Decades after the 1919 Jallianwala Bagh massacre, India gained freedom from British rule in 1947. However, the lack of a formal apology remained an open wound throughout the decades between Independent India`s relations with Great Britain.
Jallianwala Bagh massacre still remains the ''darkest day'' in the history of India even after more than 103 years of this horrific incident. Also known as the Amritsar massacre, the bloodshed took place on April 13, 1919, during the festival of Baisakhi.
British General Reginald Dyer ordered his troops to open fire on thousands of unarmed men, women, and children who had gathered in Amritsar on April 13, 1919, killing 379 people, according to colonial-era records. However, according to Indians who stood witness to the most unfortunate incident of their time, several hundred were killed.
The 1919 Jallianwala Bagh massacre eventually became a key moment in the history of India’s independence movement, helping to consolidate the support and the push needed to break free from British rule.
Winston Churchill, one of Britain's most famous prime ministers, called the 1919 massacre of Indian protesters “monstrous,” while Queen Elizabeth said it was “distressing.” Prime Minister David Cameron described it as “deeply shameful.”
General Dyer, the man behind the bloodshed, too defended his actions and wrote in a letter that he had attacked the crowd because they had gathered “in open rebellion against the British crown.” In response, PM Churchill expressed some sympathy for General Dyer, highlighting the “danger to Europeans throughout that province” during an address in Parliament.
More tragically, General Dyer was accorded a warm welcome upon his return to Britain and was presented with a jewelled sword with the inscription, “Saviour of Punjab.” He also never went to jail for his ''unpardonable'' crimes. Back in India, top figures, including 'Gurudev' Rabindranath Tagore and Mahatma Gandhi, strongly condemned the attack and renounced their British Knighthood and Kaiser-i-Hind medal respectively.
But the British leaders never actually apologised for it and always stopped short of tending a formal apology for the bloodshed at the Jallianwala Bagh, a walled garden in the northern Indian city of Amritsar where hundreds of innocent civilians peacefully protesting colonial rule were shot dead on the orders of a tyrant British general.
Decades later, India gained freedom from British rule which came with the price of a violent partition of the subcontinent in 1947. However, the lack of a formal apology remained an open wound throughout the decades between Independent India's relations with Great Britain.

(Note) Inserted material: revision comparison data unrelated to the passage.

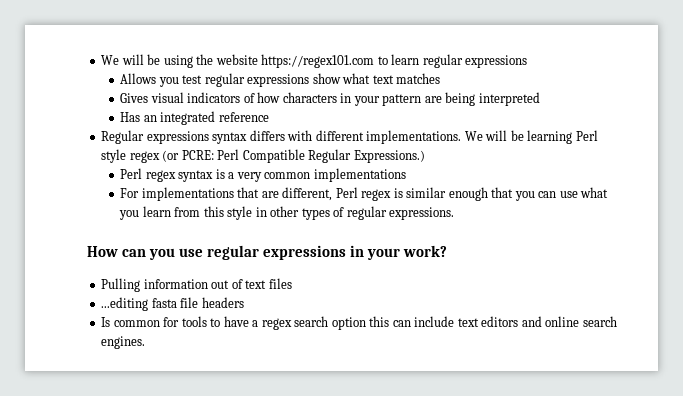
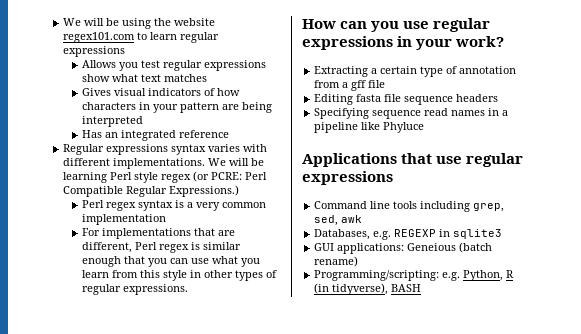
[261,54,375,68] https://regex101.com -> [63,32,136,43] regex101.com
[249,130,285,141] differs -> [208,144,241,152] varies
[313,168,406,182] implementations -> [82,214,167,225] implementation
[101,278,292,292] [101,297,149,311] Pulling information out of text files // ...editing -> [314,66,517,77] [314,80,386,91] [314,94,354,105] Extracting a certain type of annotation from a gff file // Editing
(199, 302) none -> [404,96,454,105] sequence
[101,316,617,330] [101,336,146,349] Is common for tools to have a regex search option this can include text editors and online search engines. -> [314,108,509,119] [314,122,425,133] [302,153,524,167] [302,171,393,185] [314,201,505,212] [314,215,363,226] [314,229,503,240] [314,242,493,254] [314,256,359,267] [314,270,515,281] [314,283,422,295] Specifying sequence read names in a pipeline like Phyluce // Applications that use regular expressions // Command line tools including grep, sed, awk // Databases, e.g. REGEXP in sqlite3 // GUI applications: Geneious (batch rename) // Programming/scripting: e.g. Python, R (in tidyverse), BASH

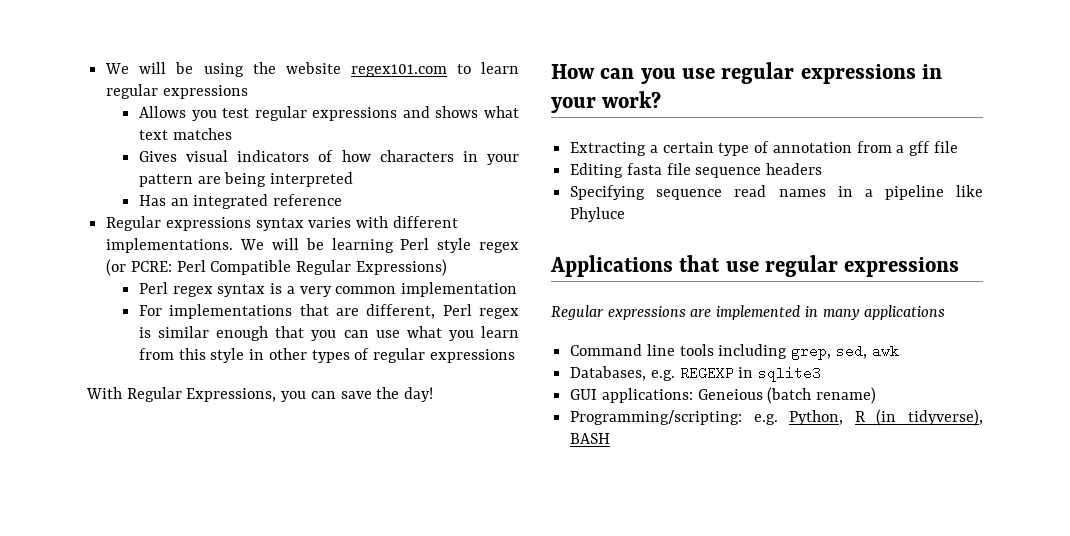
[82,74,111,82] show -> [402,106,479,118] and shows
[169,185,240,197] Expressions.) -> [355,259,447,276] Expressions)
[123,284,189,295] expressions. -> [429,349,515,363] [86,387,434,402] expressions // With Regular Expressions, you can save the day!
(393, 178) none -> [551,305,946,320] // Regular expressions are implemented in many applications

Though in 1997, Queen Elizabeth paid 30 seconds of silent homage at the Jallianwala Bagh, removing her shoes and laying marigolds at a pink granite memorial. Later, British PM David Cameron visited the Jallianwala Bagh in 2013 and voiced his regret over the incident, which is largely seen as a ''shameful scar on British India history.''
More than a century has passed since and no words or regrets can actually heal the wounds and sufferings of those who were killed in the incident and their generations which lived with a heavy heart but still a formal expression of remorse and sincere remembrance of all those who died can still somewhat heal the festering wounds.
So, do you think it is high time for Britain to take responsibility for Gen dyer's unmindful actions in 1919 and apologise for the bloodshed?